Quinoa Pancakes Ingredients
1/2 cup cooked quinoa
1/2 cup soaked chia seeds
1/4 cup shredded coconut
1 tsp cinnamon
Optional: berries, apple
We are not big pancake eaters, as few recipes call for all whole foods, and it seems a lot of trouble for not much flavour. However, this is our absolute favourite pancake recipe, given to us by Pippa, a Thermomix representative. The flavour is so good, that we never even think to cover the pancakes with maple syrup or honey. They are good enough without any topping, so would also make a great on-the-go meal or snack!
– All ingredients organic where possible.
– For optimal digestion and nutrition, it is best to soak quinoa all day or overnight before cooking.
– The quinoa can be cooked the day before making pancakes. Great way to love your leftovers!
– To soak chia seeds, put 1/3 cup chia seeds in 2 cups filtered water. It will gel up in 10 minutes, but become even more nutritious and digestible in a couple hours. Make the mixture and keep it in your fridge for using in smoothies, pancakes or by the tablespoonful! It will last a long time.

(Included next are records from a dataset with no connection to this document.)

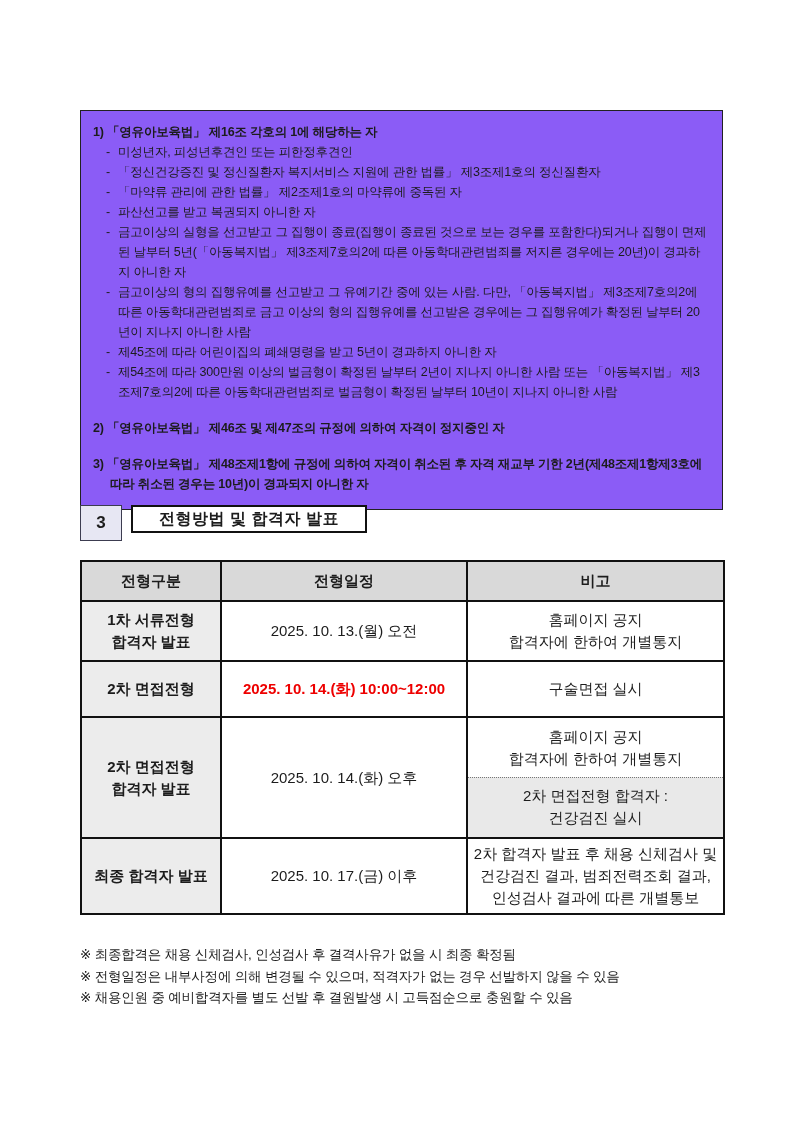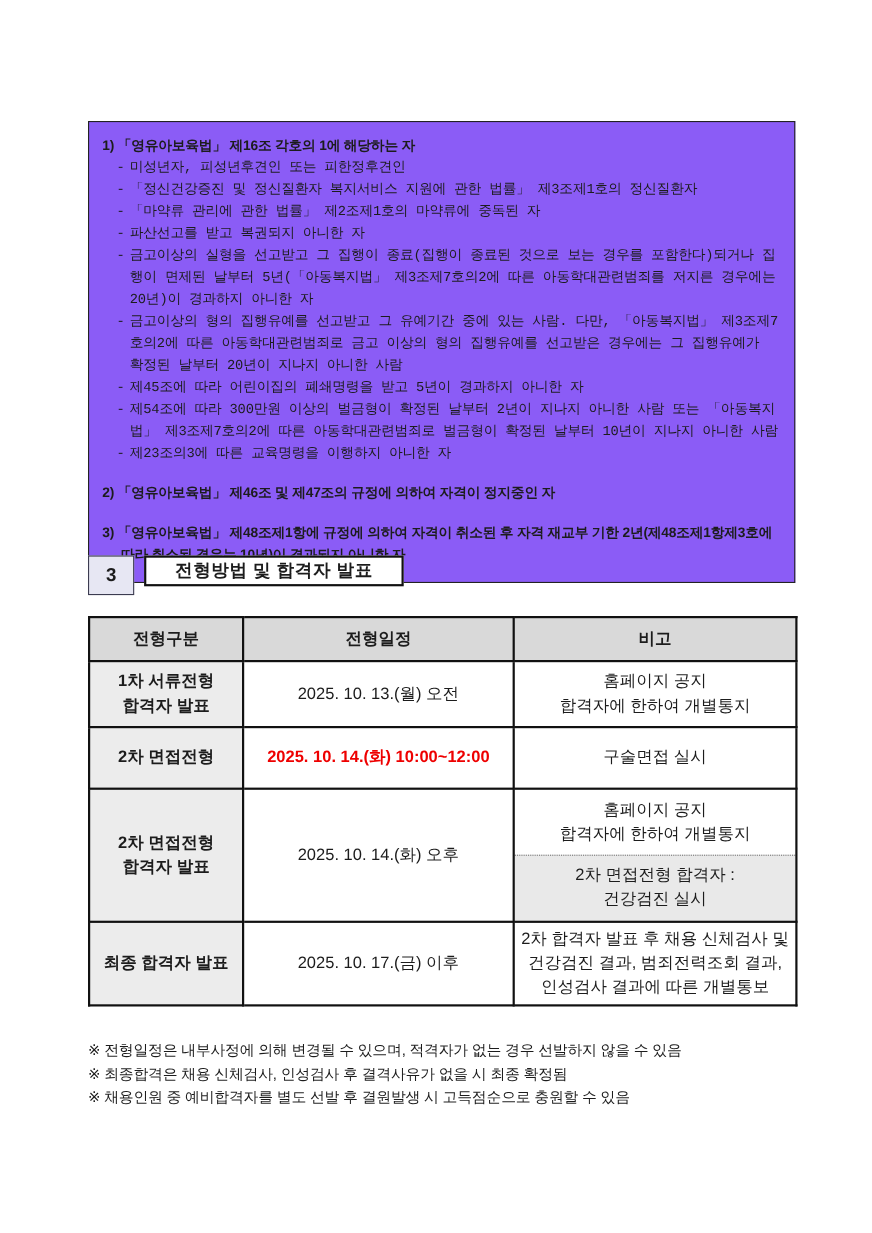--- a/index.html
+++ b/index.html
@@ -37,7 +37,6 @@
     list-style: none;
     margin: 0;
     padding: 0 0 0 13px;
-    font-family: Liberation Mono, monospace;
   }
   .disq-list li {
     position: relative;

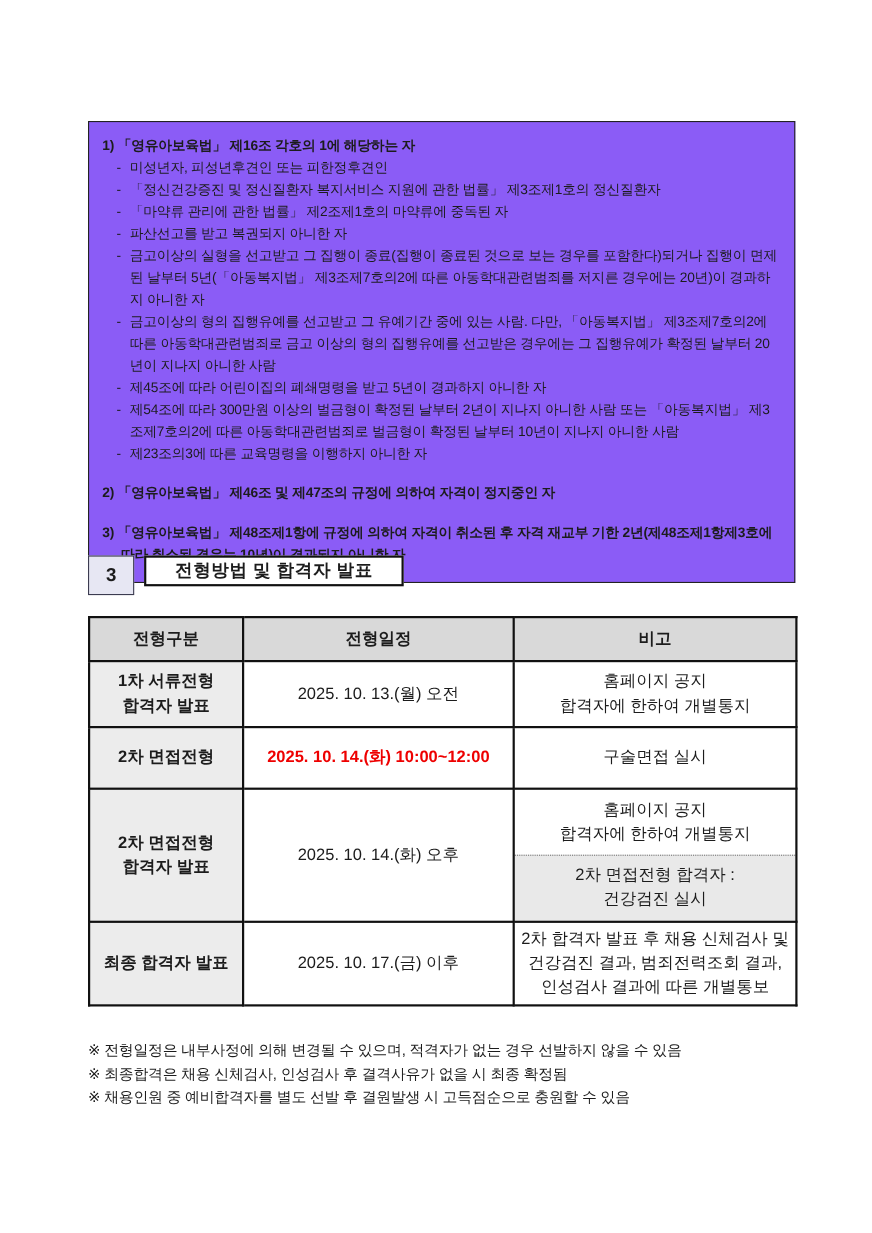--- a/index.html
+++ b/index.html
@@ -145,7 +145,6 @@
       <li>금고이상의 형의 집행유예를 선고받고 그 유예기간 중에 있는 사람. 다만, 「아동복지법」 제3조제7호의2에 따른 아동학대관련범죄로 금고 이상의 형의 집행유예를 선고받은 경우에는 그 집행유예가 확정된 날부터 20년이 지나지 아니한 사람</li>
       <li>제45조에 따라 어린이집의 폐쇄명령을 받고 5년이 경과하지 아니한 자</li>
       <li>제54조에 따라 300만원 이상의 벌금형이 확정된 날부터 2년이 지나지 아니한 사람 또는 「아동복지법」 제3조제7호의2에 따른 아동학대관련범죄로 벌금형이 확정된 날부터 10년이 지나지 아니한 사람</li>
-      <li>제23조의3에 따른 교육명령을 이행하지 아니한 자</li>
     </ul>
     <p class="disq-title gap">2) 「영유아보육법」 제46조 및 제47조의 규정에 의하여 자격이 정지중인 자</p>
     <p class="disq-title gap">3) 「영유아보육법」 제48조제1항에 규정에 의하여 자격이 취소된 후 자격 재교부 기한 2년(제48조제1항제3호에 따라 취소된 경우는 10년)이 경과되지 아니한 자</p>

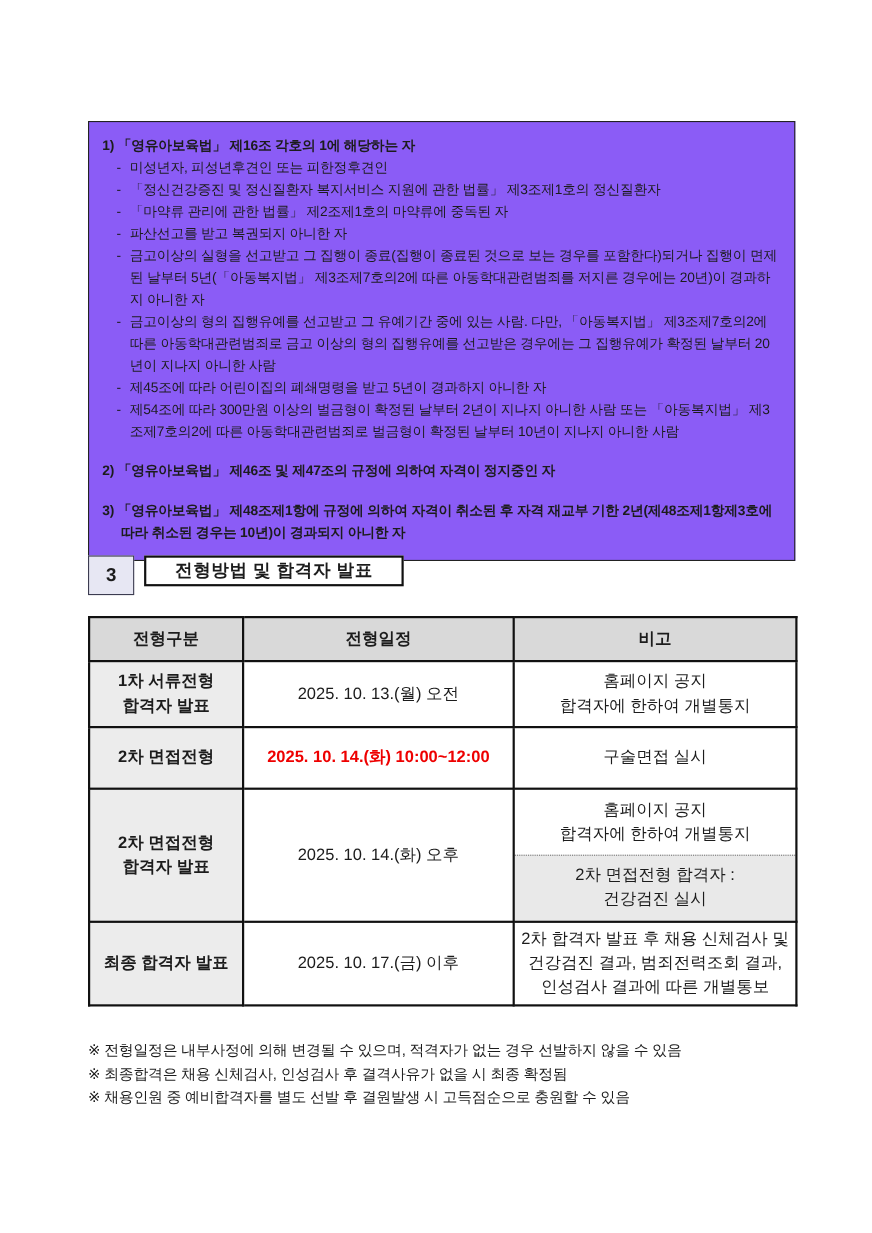--- a/index.html
+++ b/index.html
@@ -203,8 +203,8 @@
   </table>
 
   <div class="notes">
+    <p>※ 최종합격은 채용 신체검사, 인성검사 후 결격사유가 없을 시 최종 확정됨</p>
     <p>※ 전형일정은 내부사정에 의해 변경될 수 있으며, 적격자가 없는 경우 선발하지 않을 수 있음</p>
-    <p>※ 최종합격은 채용 신체검사, 인성검사 후 결격사유가 없을 시 최종 확정됨</p>
     <p>※ 채용인원 중 예비합격자를 별도 선발 후 결원발생 시 고득점순으로 충원할 수 있음</p>
   </div>
 

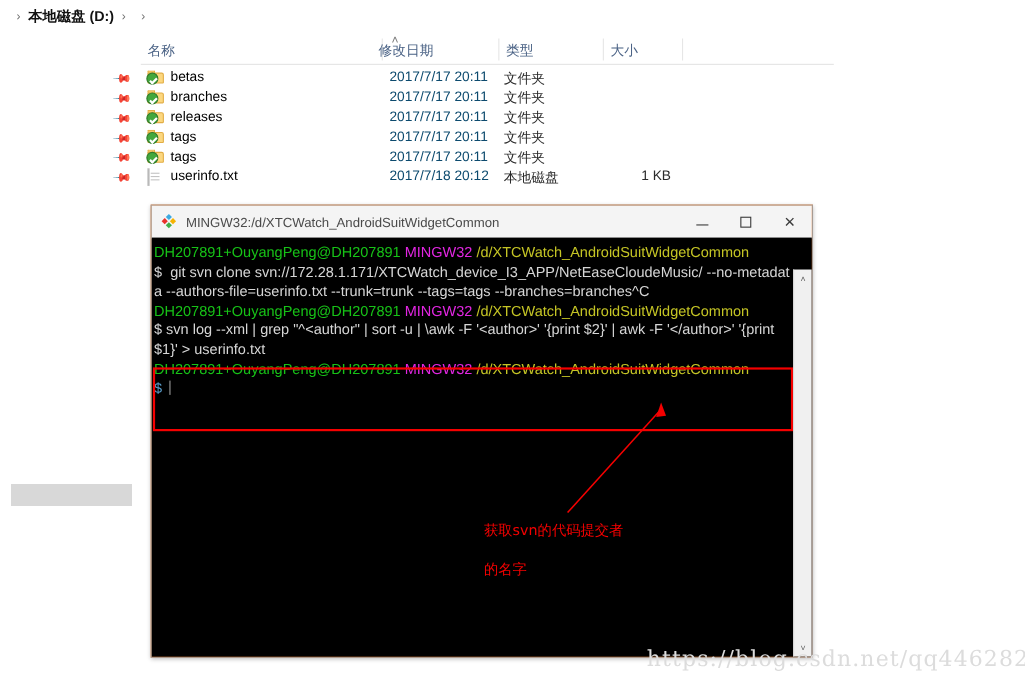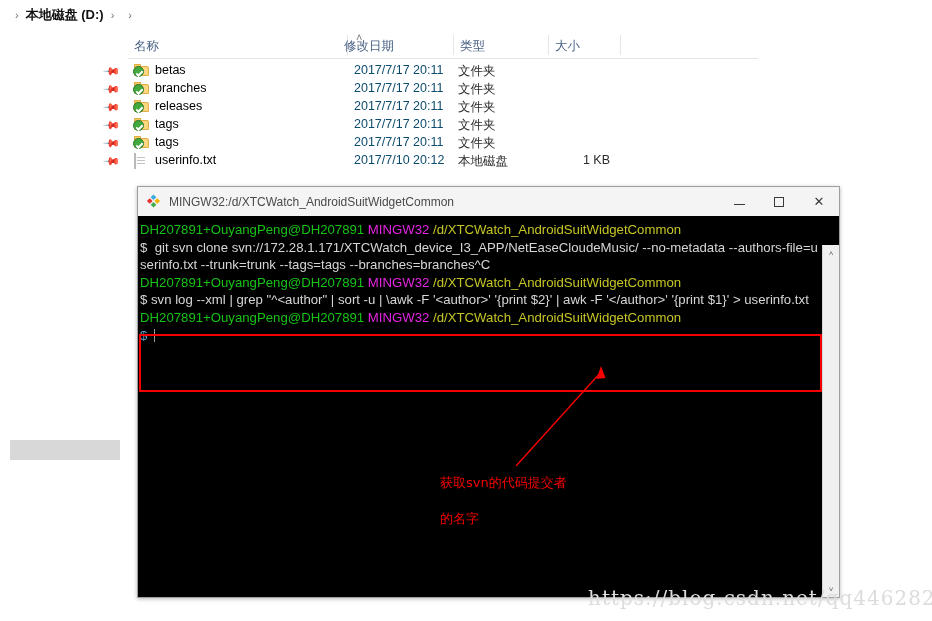--- a/index.html
+++ b/index.html
@@ -208,7 +208,7 @@
         <span class="txtfile"></span>
       </span>
       <span class="fname">userinfo.txt</span>
-      <span class="fdate">2017/7/10 20:12</span>
+      <span class="fdate">2017/7/18 20:12</span>
       <span class="ftype">本地磁盘</span>
       <span class="fsize">1 KB</span>
     </div>

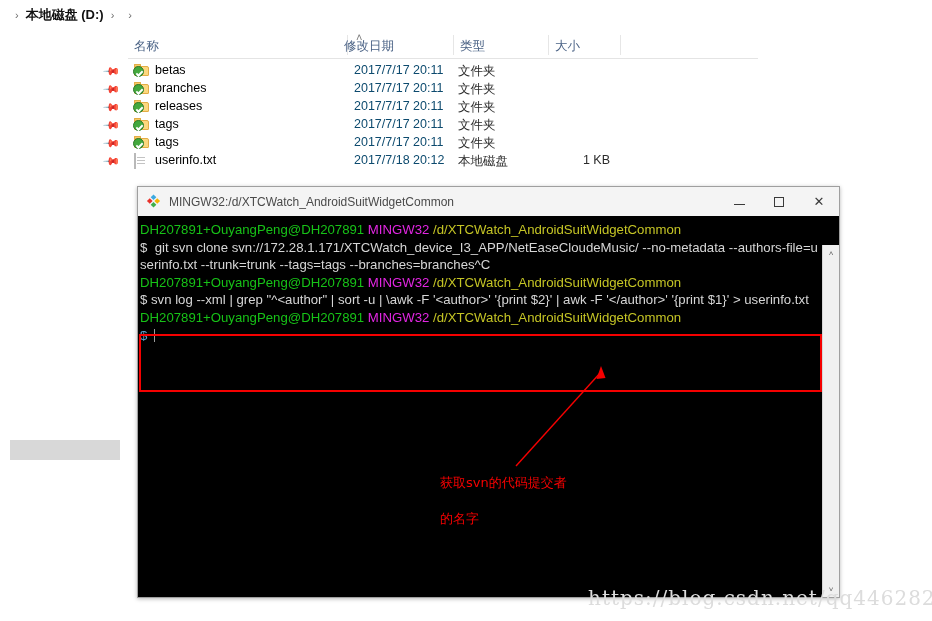--- a/index.html
+++ b/index.html
@@ -64,7 +64,7 @@
 
   
   #term{
-    position:absolute;left:137px;top:186px;width:703px;height:412px;
+    position:absolute;left:137px;top:186px;width:602px;height:412px;
     border:1px solid #9f9f9f;background:#f97316;box-sizing:border-box;
     box-shadow:0 1px 4px rgba(0,0,0,.28);
   }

– This recipe turns out good whether you use a blender to really mix up the ingredients, or simply mash the banana and mix everything well in a bowl with a spoon. I like to throw everything in a bowl and use a hand blender to get a smooth consistency.
Quinoa Pancakes Recipe
Step 1: Throw everything except the optional ingredients into a bowl or blender.
Step 2: Mix well.
Step 3: Stir in optional ingredients such as blueberries, apples, or any other fruit chunks. Or drop the fruit chunks onto the pancake after it is poured into the pan.
Step 4: Heat coconut oil, olive oil and/or butter in a pan on medium heat. Spoon or pour pancake batter into pan to desired pancake size.
Step 5: Flip pancake after a few minutes, when pancake bottom is firm enough to get a spatula under.
Step 6: Cook for another minute or two.
Step 7: Keep warm while you make the rest of the pancakes. Or eat them cold as on-the-go snacks!